🤖 AI Summary
This work addresses the inefficiency of current large language model (LLM)-based automatic speech recognition (ASR) systems, which train separate connectors for each language while disregarding linguistic phylogenetic relationships, leading to parameter redundancy and limited generalization. To overcome this, the study introduces a novel approach that incorporates language family information into the design of LLM-ASR connectors for the first time. It proposes a lightweight, language-family-shared connector that enables knowledge transfer across multiple languages within the same family, situated between a frozen speech encoder and a pretrained LLM. The method substantially reduces model parameters while demonstrating improved cross-lingual recognition performance on two multilingual LLMs and real-world speech corpora, achieving both deployment efficiency and enhanced generalization.
📝 Abstract
Large Language Model (LLM)-powered Automatic Speech Recognition (ASR) systems achieve strong performance with limited resources by linking a frozen speech encoder to a pretrained LLM via a lightweight connector.
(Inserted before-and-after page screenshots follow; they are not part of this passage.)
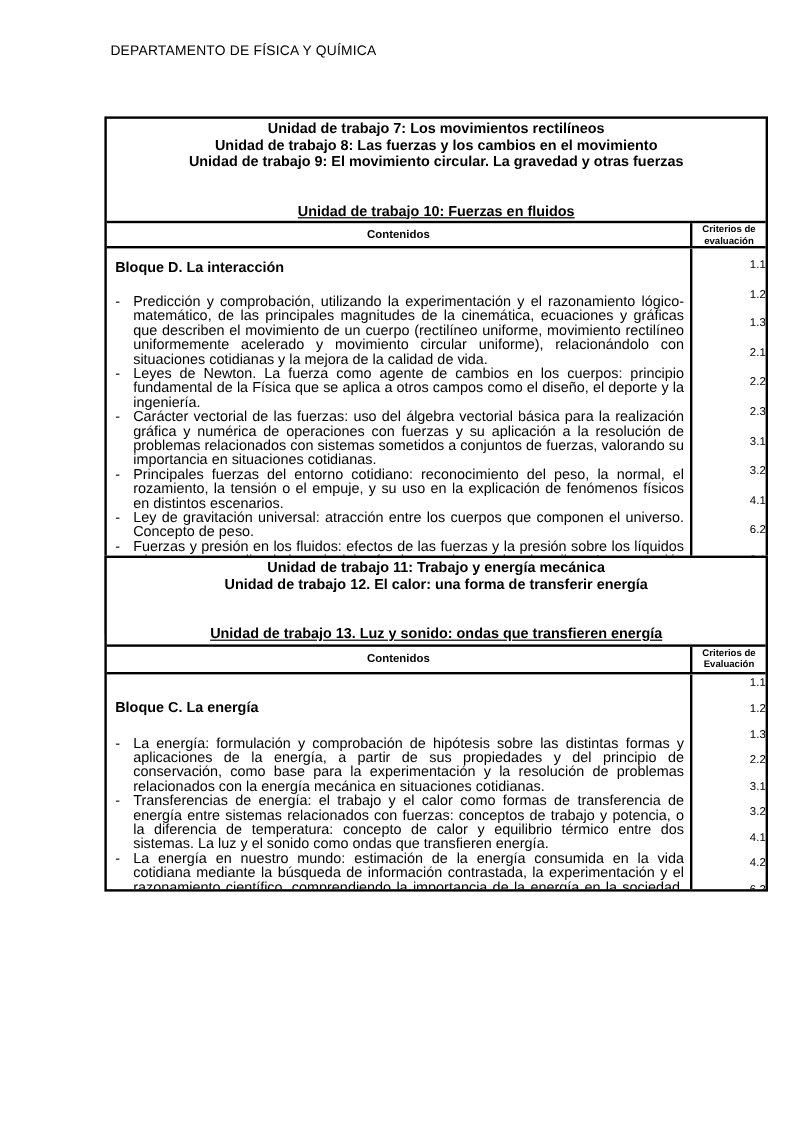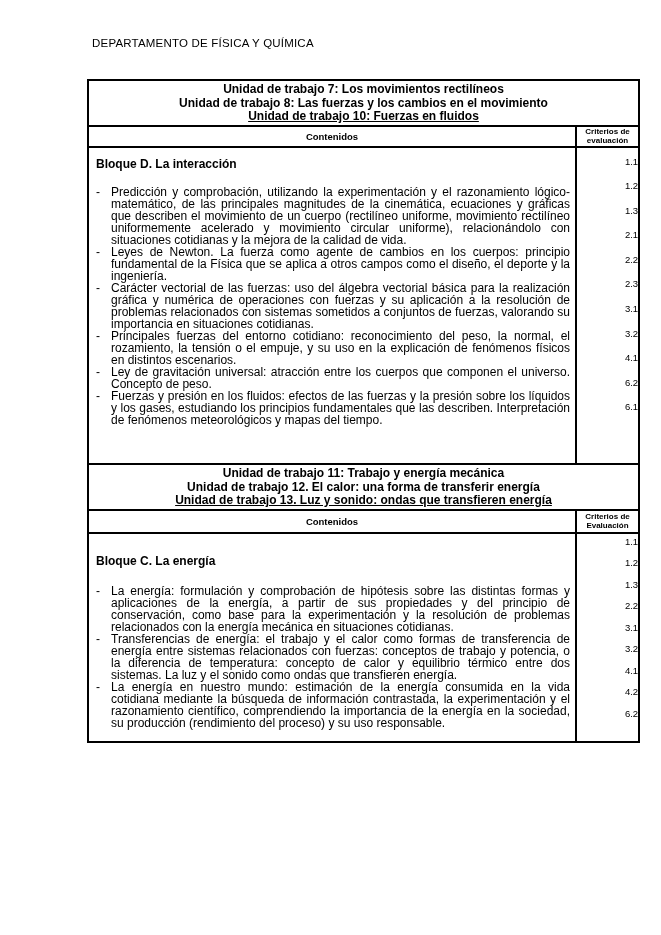"Unidad de trabajo 7: Los" .utable.t1 { top: 79px -> 97px }
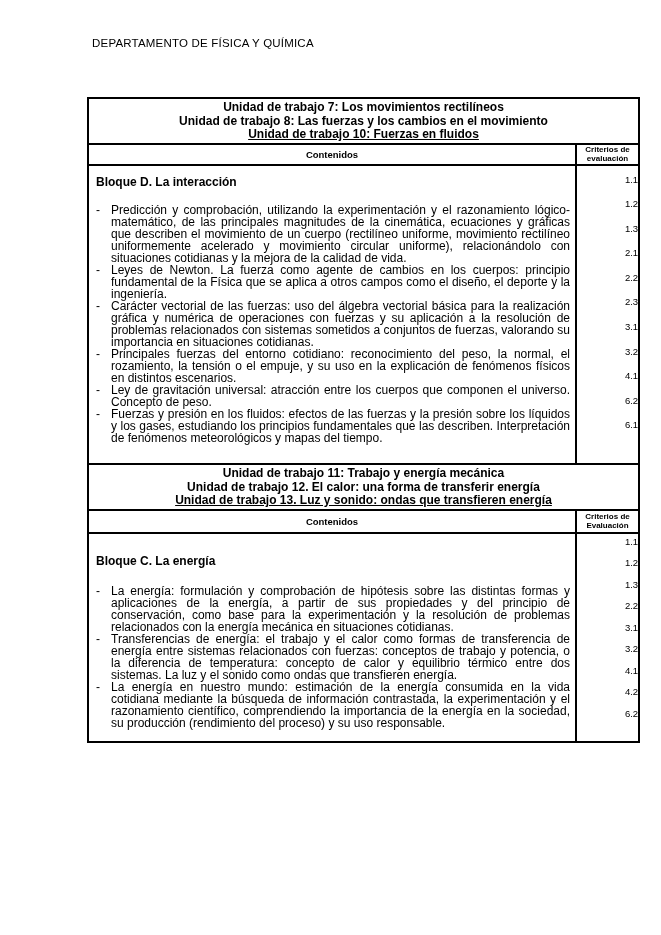"Unidad de trabajo 9: El" div.title-line { html: none -> <div>Unidad de trabajo 9: El movimiento circular. La gravedad y otras fuerzas</div> }
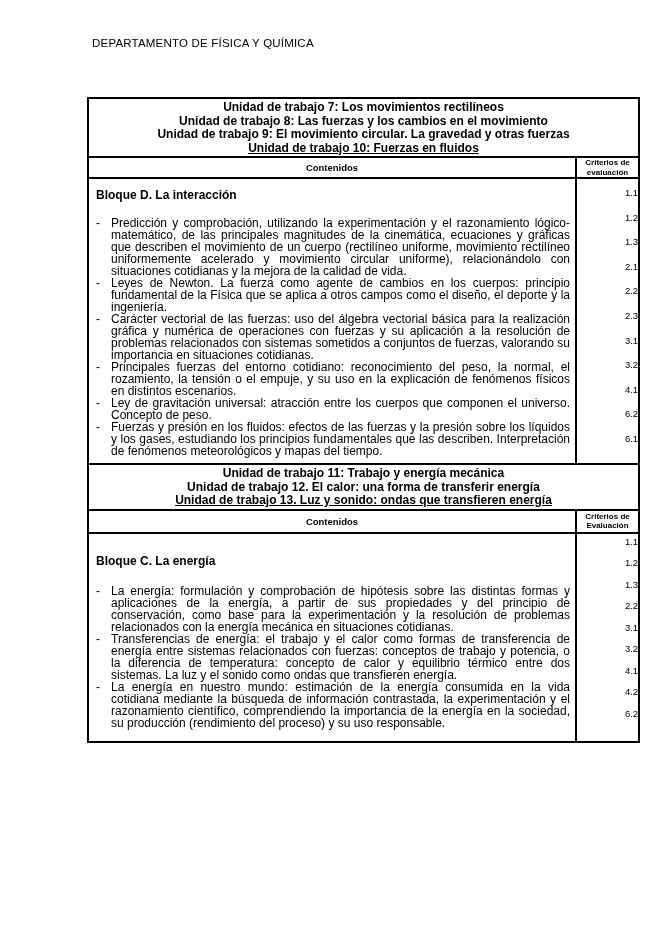"Unidad de trabajo 10: Fuerzas" .title-line.underline { margin-top: none -> 28px }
Prior work trains a separate connector per language, overlooking linguistic relatedness. We propose an efficient and novel connector-sharing strategy based on linguistic family membership, enabling one connector per family, and empirically validate its effectiveness across two multilingual LLMs and two real-world corpora spanning curated and crowd-sourced speech. Our results show that family-based connectors reduce parameter count while improving generalization across domains, offering a practical and scalable strategy for multilingual ASR deployment.